I have a lot of data frame such as [COMPANY]
in my html text file which I want exclude while Deepl translating my text. I use Deepl Java lib with api and not allowed to change the data frame format.
Any Idea how to exclude df[TEXT] from translation?
Example text:
Dear client,
Please find enclosed [EVENT] for the order you wish to execute for your account [ACCOUNT_NAME_TEXT].
Kind regards,
[COMPANY_NAME]
html file
<!DOCTYPE html>
<html>
<head>
</head>
<body>
<p>Dear client,</p>
<p>Please find enclosed the Events for the order you wish to execute for your account [ACCOUNT_NAME_TEXT].</p>
<p> </p>
<p>Kind regards,</p>
<p>[COMPANY_NAME]</p>
</body>
</html>
For now, I solved it by parsing my df[TEXT]
to ignore tag before translating and setting it back to the original. see the below method, it may help someone with the same request.
private static final String BEGIN_IGNORE_TAG = "<loveIgnoreTag>";
private static final String END_IGNORE_TAG = "</loveIgnoreTag>";
public String translate( String source , String target, String text )
throws DeepLException, InterruptedException
{
//https://www.deepl.com/docs-api/xml/ignored-tags/
ArrayList<String> ignoreTags = new ArrayList<>( ) ;
ignoreTags.add( "loveIgnoreTag" );
text = parseToIgnoreTage(text);
TextTranslationOptions translationOptions = new TextTranslationOptions( )
.setTagHandling( "xml" )
.setFormality( Formality.PreferMore )
.setPreserveFormatting( true )
.setIgnoreTags( () -> ignoreTags.iterator( ) )

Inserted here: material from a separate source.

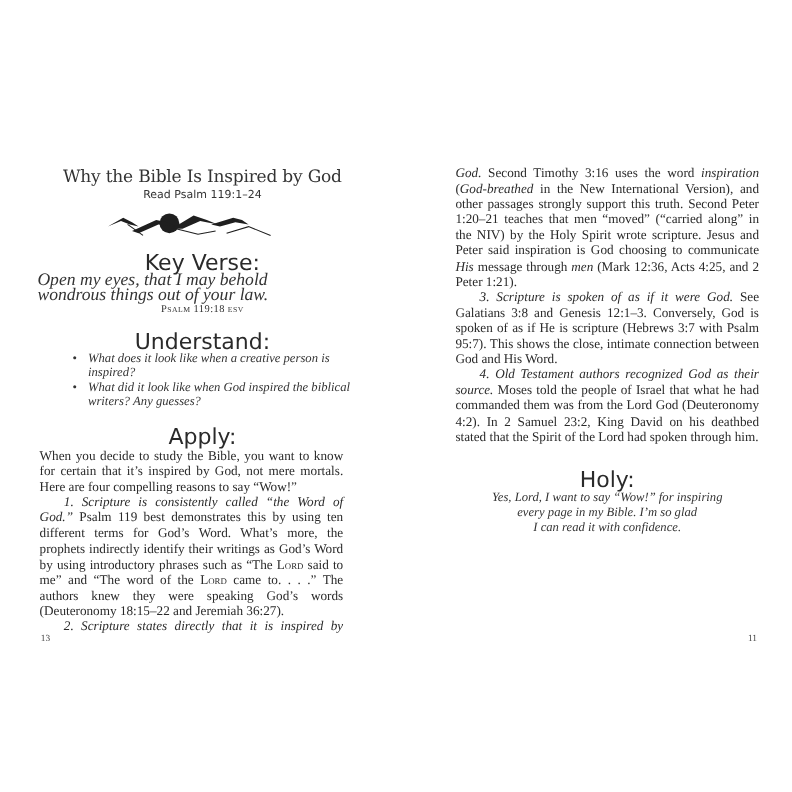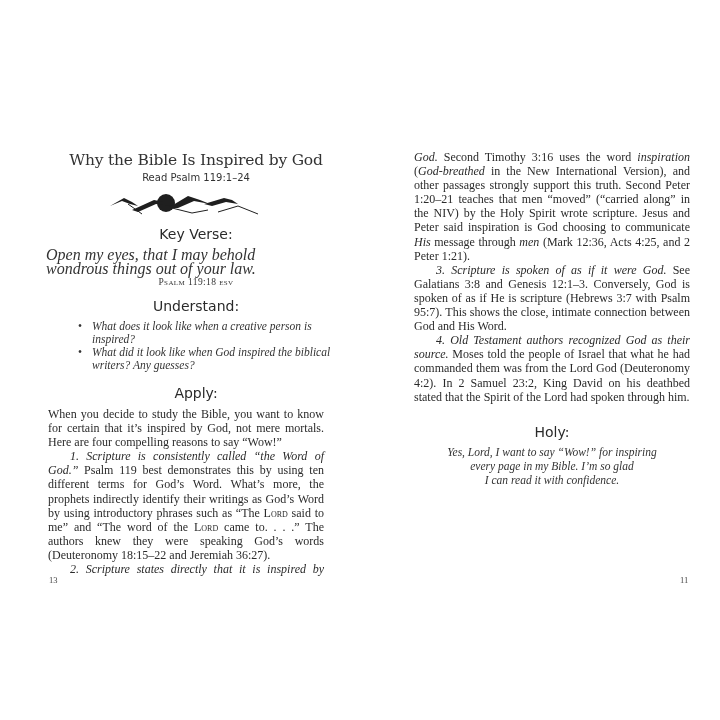"Why the Bible Is Inspired" .page-left { left: 16px -> 4px }
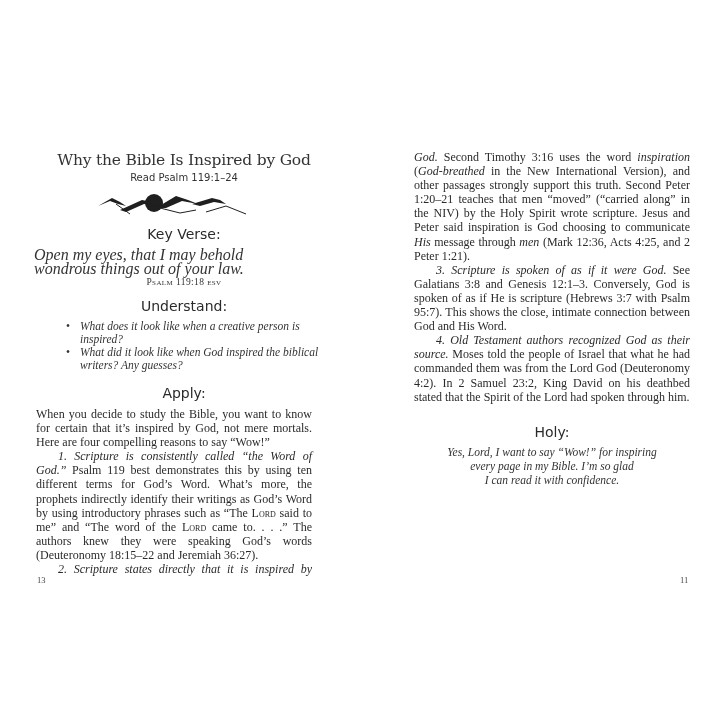"Key Verse:" .section-head { font-size: 14px -> 20px }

.setSentenceSplittingMode( SentenceSplittingMode.All );
TextResult result = translator.translateText( text, source, target, translationOptions );
String translationResult = parseToDataFrame(result.getText( ));
return translationResult;
}
private String parseToIgnoreTage( String text )
{
text = text.replace( "[", BEGIN_IGNORE_TAG ).replace( "]", END_IGNORE_TAG );
return text;
}
private String parseToDataFrame( String result )
{
result = result.replace(BEGIN_IGNORE_TAG,"[" ).replace( END_IGNORE_TAG, "]" );
return result;
}